-------- Supplied entries

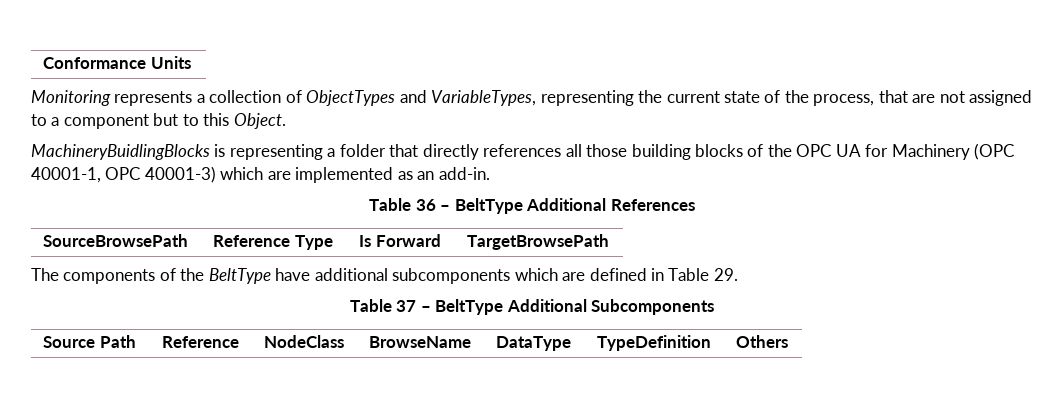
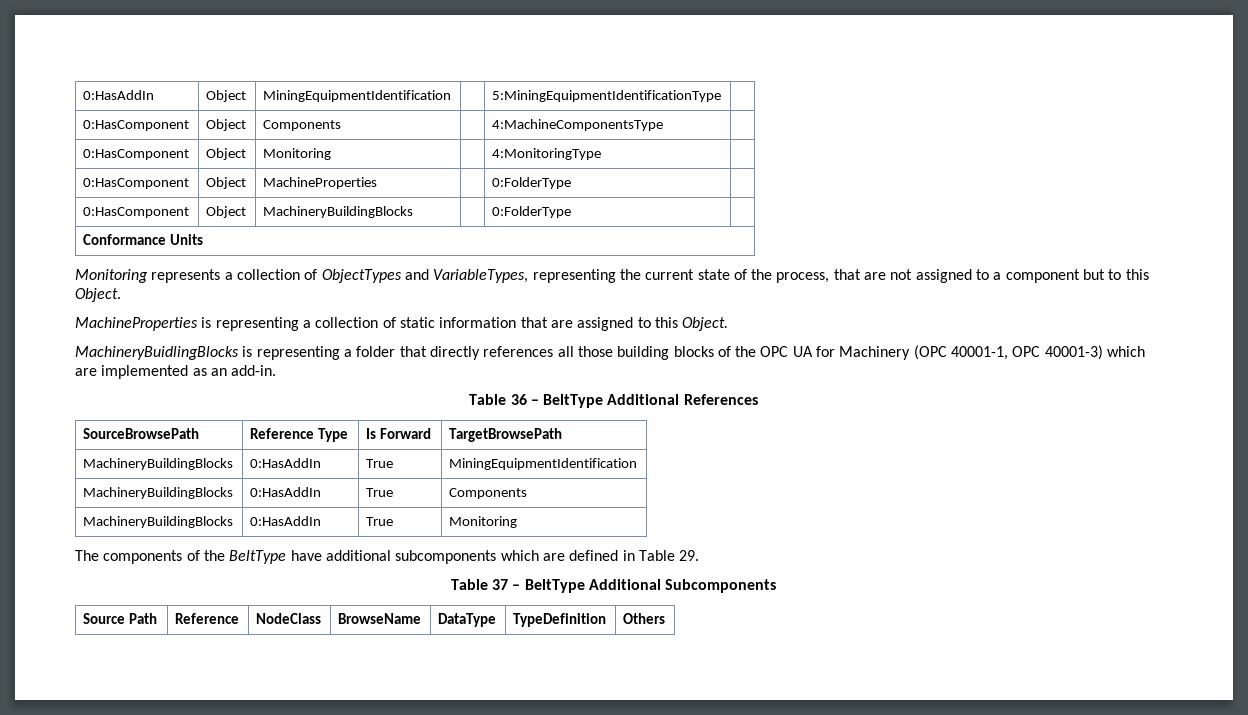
+ 0:HasAddIn | Object | MiningEquipmentIdentification | | 5:MiningEquipmentIdentificationType |
+ 0:HasComponent | Object | Components | | 4:MachineComponentsType |
+ 0:HasComponent | Object | Monitoring | | 4:MonitoringType |
+ 0:HasComponent | Object | MachineProperties | | 0:FolderType |
+ 0:HasComponent | Object | MachineryBuildingBlocks | | 0:FolderType |
+ MachineProperties is representing a collection of static information that are assigned to this Object.
+ MachineryBuildingBlocks | 0:HasAddIn | True | MiningEquipmentIdentification
+ MachineryBuildingBlocks | 0:HasAddIn | True | Components
+ MachineryBuildingBlocks | 0:HasAddIn | True | Monitoring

----------------

__To do__: Give back exactly the lines starting at the one with "Components | | 4:MachineComponentsType |" and running to the end of the listing. Include both ends.

__Solution to the problem__:
+ 0:HasComponent | Object | Components | | 4:MachineComponentsType |
+ 0:HasComponent | Object | Monitoring | | 4:MonitoringType |
+ 0:HasComponent | Object | MachineProperties | | 0:FolderType |
+ 0:HasComponent | Object | MachineryBuildingBlocks | | 0:FolderType |
+ MachineProperties is representing a collection of static information that are assigned to this Object.
+ MachineryBuildingBlocks | 0:HasAddIn | True | MiningEquipmentIdentification
+ MachineryBuildingBlocks | 0:HasAddIn | True | Components
+ MachineryBuildingBlocks | 0:HasAddIn | True | Monitoring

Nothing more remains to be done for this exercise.